Fire is the debut solo studio album by Irish singer-songwriter and Westlife vocalist Markus Feehily. The album was released on October 16, 2015, via Harmoney Entertainment, as part of the Kobalt Music Group. The album includes the singles "Love is a Drug" and "Butterfly".

Background
In February 2015, Feehily announced that he was launching his solo career with the release of his debut single, "Love Is a Drug", which received its radio premiere on RTÉ 2fm in Ireland later that week. The next day, the track premiered online, via Wonderland Magazine. Moments after the premiere of the song, it was made available for pre-order on iTunes, with the official video for the track launching on his Vevo channel two weeks later.

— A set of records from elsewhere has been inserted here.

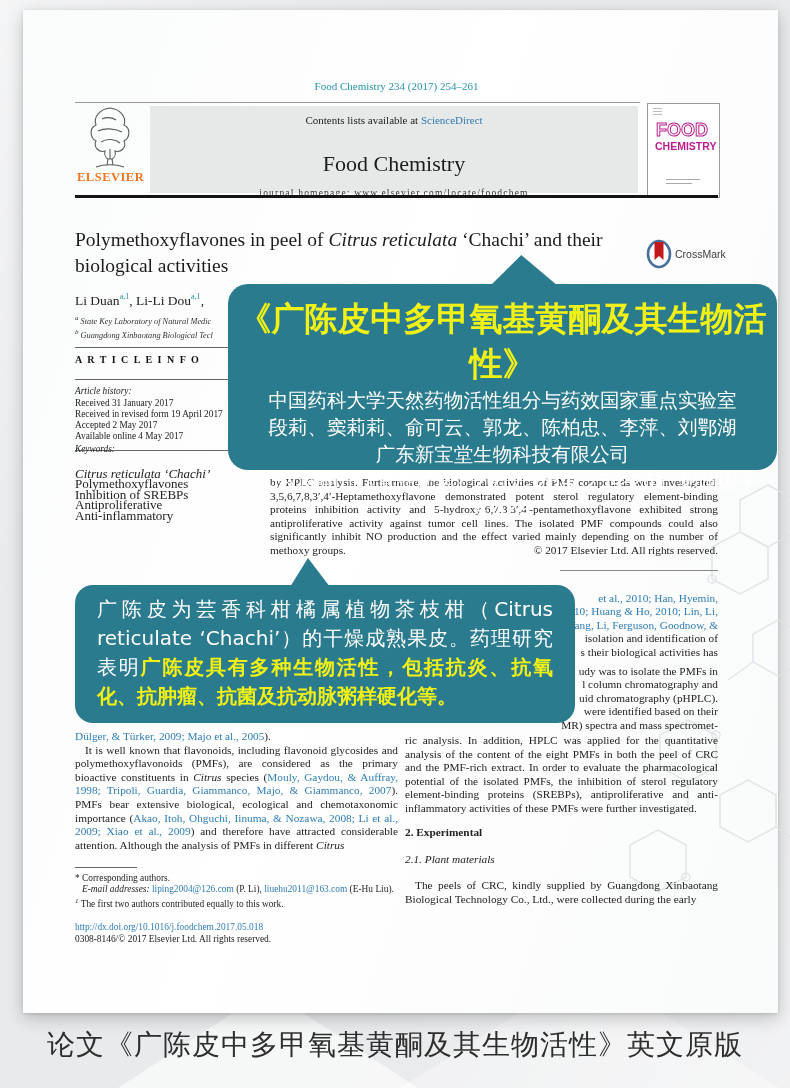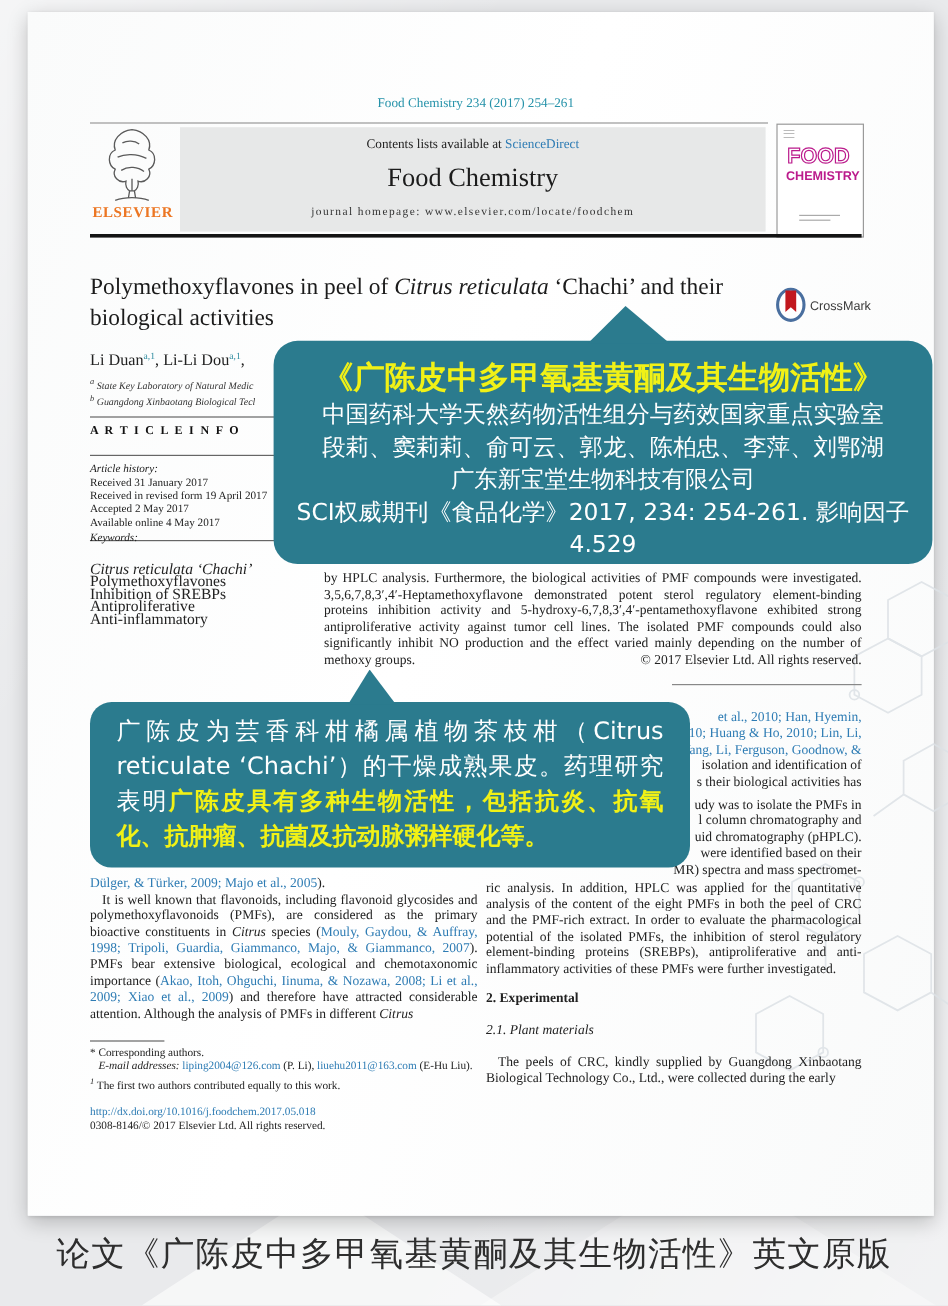--- a/index.html
+++ b/index.html
@@ -33,7 +33,7 @@
   .hdr-box{left:127px;top:96px;width:488px;height:87px;background:#e7e8e8;text-align:center;}
   .hdr-contents{margin-top:8px;font-size:11px;color:#222;}
   .hdr-contents .sd{color:#2e7cb4;}
-  .hdr-title{margin-top:9px;font-size:22px;color:#1c1c1c;}
+  .hdr-title{margin-top:25px;font-size:22px;color:#1c1c1c;}
   .hdr-home{margin-top:11px;font-size:9.5px;letter-spacing:1.2px;color:#333;}
   .elsevier{left:54px;top:95px;width:66px;height:92px;text-align:center;}
   .elsevier svg{display:block;margin:0 auto;}

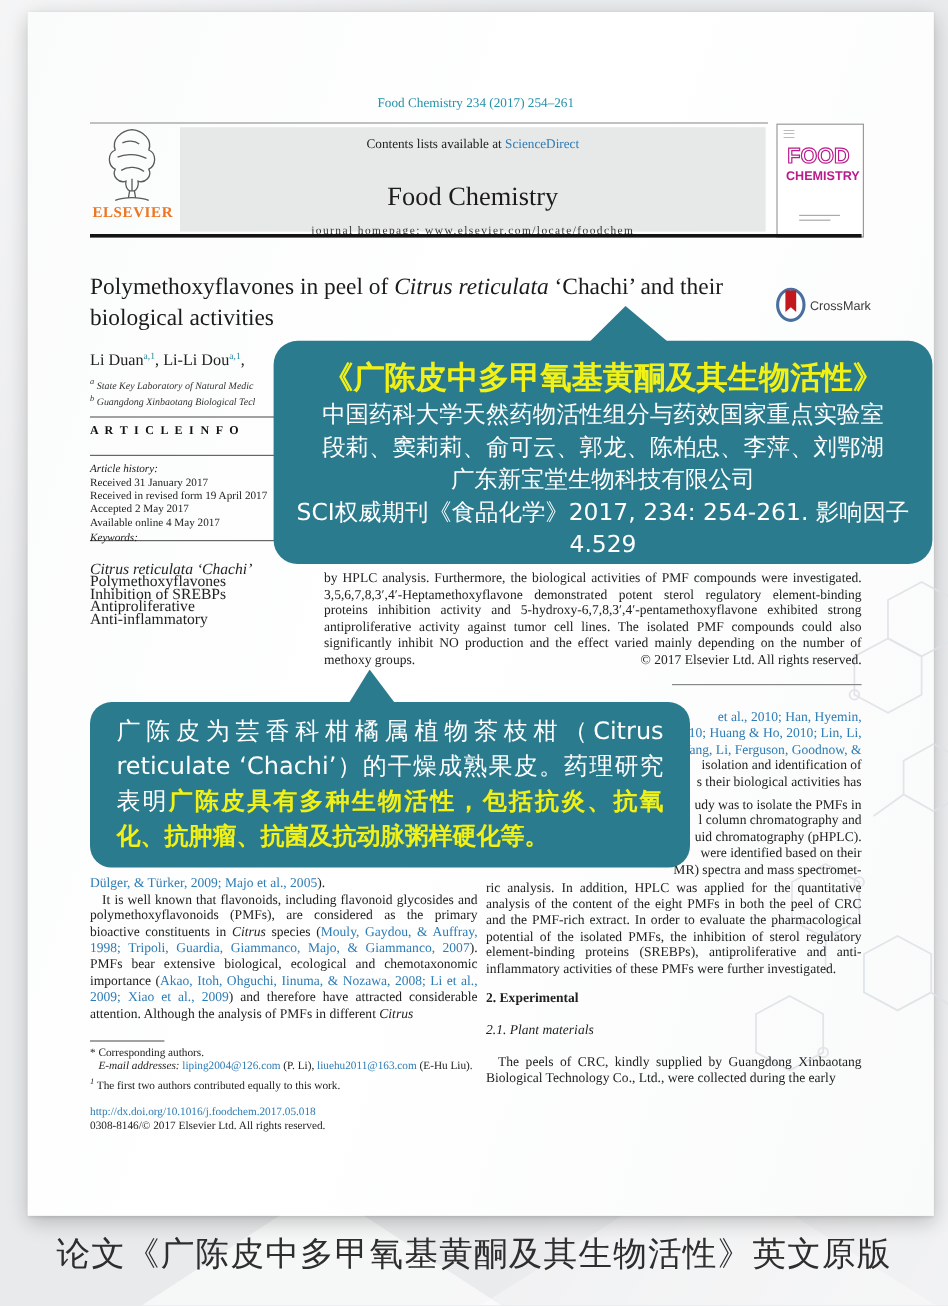--- a/index.html
+++ b/index.html
@@ -95,7 +95,7 @@
   .box1{left:228px;top:284px;width:549px;height:186px;text-align:center;}
   .box1 .tail{left:262px;top:-29px;width:68px;height:31px;
     clip-path:polygon(46% 0, 0 100%, 100% 100%);}
-  .box1-title{margin-top:13px;font-size:26px;font-weight:bold;color:#f1f116;}
+  .box1-title{margin-top:13px;font-size:33px;font-weight:bold;color:#f1f116;}
   .box1-line{font-size:19.5px;color:#ffffff;line-height:27px;}
   .box1-line:first-of-type{margin-top:6px;}
   .box2{left:75px;top:585px;width:500px;height:138px;border-radius:18px;}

Feehily also announced a one-off show at Scala in London on March 4, 2015, where he played several tracks from the upcoming record, as well as updated versions of some former Westlife classics, including "What Makes a Man" and "Flying Without Wings". "Love is a Drug" was officially released on April 19, 2015, peaking at #56 on the UK Singles Chart. Feehily released an instant great track from the album, "Find My Way", on July 14, 2015.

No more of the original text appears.